Bottom line, you almost can’t go wrong with a kids’ movie about dogs. Case in point, my seven year old son declared recently that the perfect formula in “Hotel for Dogs” includes dogs running around and bags of dog poop.
Everyone’s a critic.
The human cast is decent, although they don’t’ always seem to have their heart in it. The kids do, with Emma Roberts leading the fray, getting almost too old for this type of film. However, she and her on-screen brother Jake T. Austin have good chemistry.
The best part of the movie is the dogs and their antics. When the dogs are on screen, doing their tricks and working through the Rube Goldberg devices set up in the hotel, things are great. When it’s just their human counterparts on screen, not so much.

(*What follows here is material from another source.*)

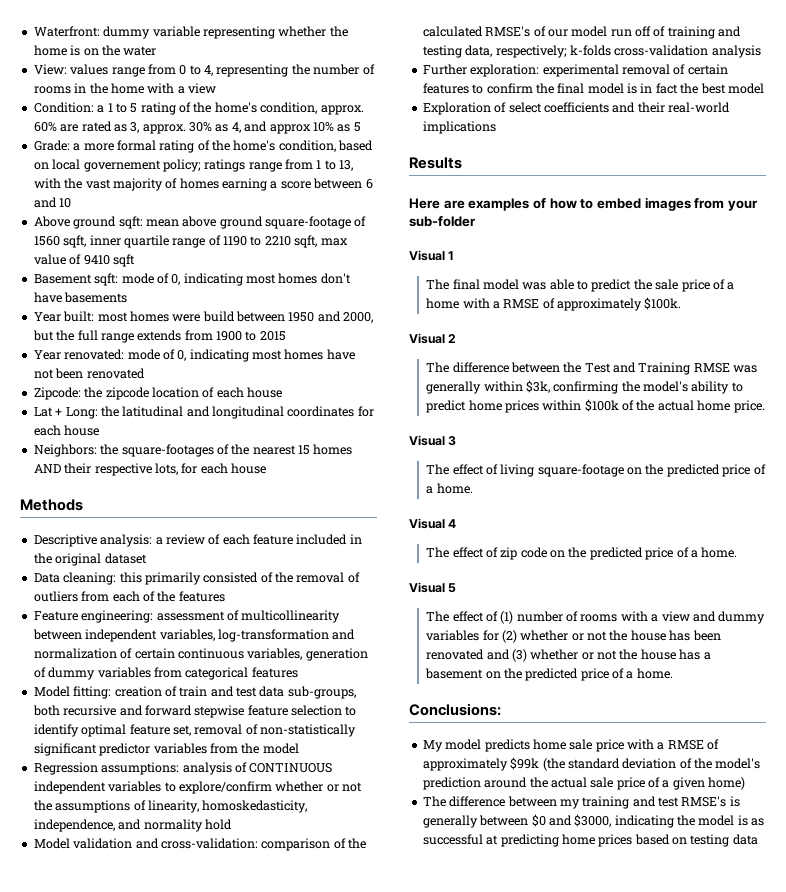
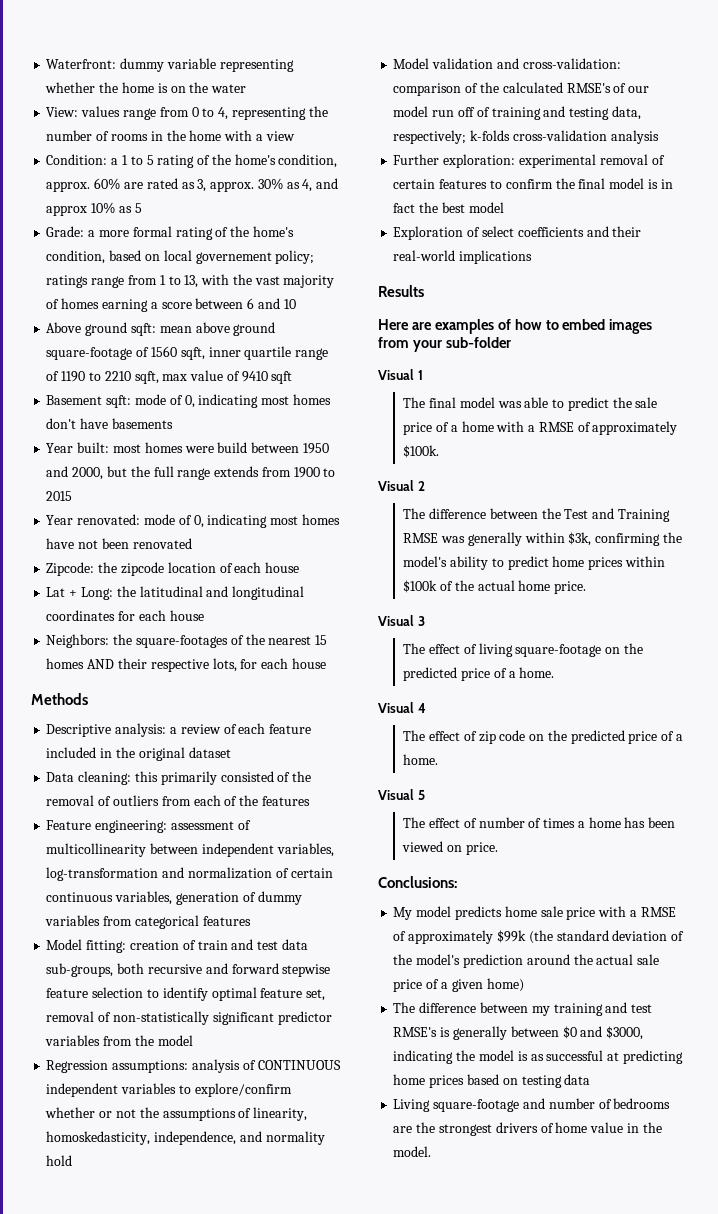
[500,611,766,624] [426,630,721,643] [426,649,711,662] [425,668,673,681] (1) number of rooms with a view and dummy variables for (2) whether or not the house has been renovated and (3) whether or not the house has a basement on the predicted price of a home. -> [478,817,676,828] [402,841,498,855] number of times a home has been viewed on price.
(758, 839) none -> [393,1098,671,1112] [393,1122,662,1136] [393,1146,432,1157] // Living square-footage and number of bedrooms are the strongest drivers of home value in the model.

But don’t let the two-legged characters keep you from choosing this movie for family movie night with your kids. They should love it.
WHAT I DIDN’T LIKE
The biggest stumbling block this film faces is that the concept, title and success of the movie hinges upon the dogs. However, they are not the core of the story. The kids are. And with the dogs being so much more compelling than the kids, the movie slows if the four-legged friends aren’t on screen.
The adults seem to be slumming it a bit, even though I doubt Lisa Kudrow and Kevin Dillon have packed schedules to begin with. Don Cheadle phones in his performance, but he’s really not given a whole lot to work with in the first place.

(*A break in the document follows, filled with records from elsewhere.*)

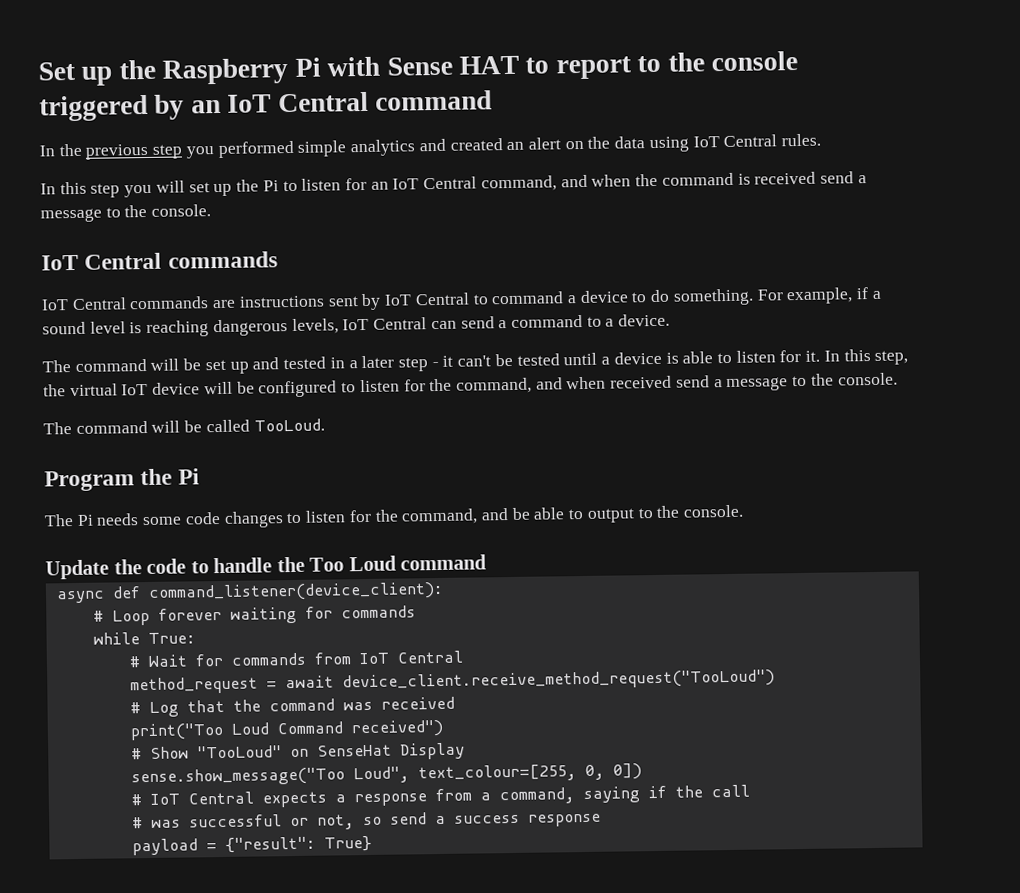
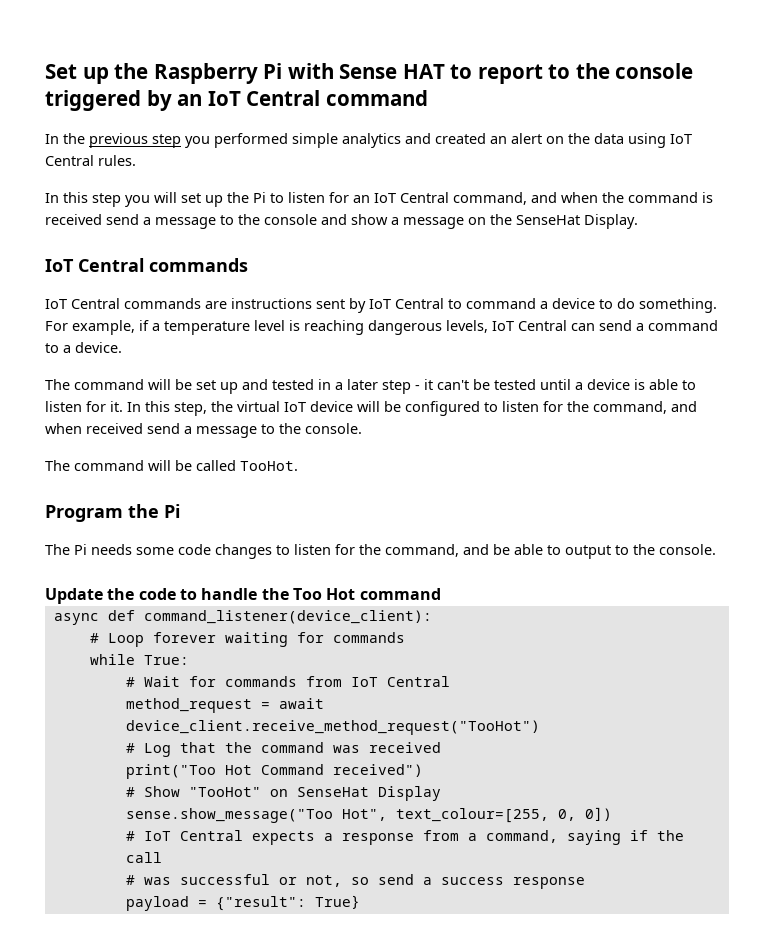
[151,204,212,217] console. -> [264,214,638,229] console and show a message on the SenseHat Display.
[42,321,86,335] sound -> [164,321,250,335] temperature
[253,418,325,432] TooLoud. -> [240,461,298,471] TooHot.
[348,555,397,572] Loud -> [326,588,356,600] Hot
[341,669,775,692] device_client.receive_method_request("TooLoud") -> [125,720,540,735] device_client.receive_method_request("TooHot")
[230,722,269,735] Loud -> [224,765,252,775] Hot
[196,745,282,759] "TooLoud" -> [188,787,261,797] "TooHot"
[352,766,410,784] Loud", -> [341,809,387,821] Hot",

The message to not leave orphans – human, canine or otherwise – behind is pretty heavy-handed, which can be tiresome at times. But then again, it’s still a good message for the core audience of this movie – the kids.
There’s a nice assortment of special features on this disc, including a feature commentary featuring Emma Roberts and Jake T. Austin, as well as a slate of deleted scenes.
Featurettes include “Gadgets, Gizmos & Cool Contraptions,” “K-9 Casting,” “Bark on Cue!” and “A Home for Everyone: The Making of Hotel for Dogs.” The most interesting aspect of the special features were the interviews with Lois Duncan, who is best known for her teen thrillers. It’s refreshing to see an author approve a movie adaptation like she does.
WHO’S GOING TO LIKE THIS MOVIE
Kids and the family movie crowd.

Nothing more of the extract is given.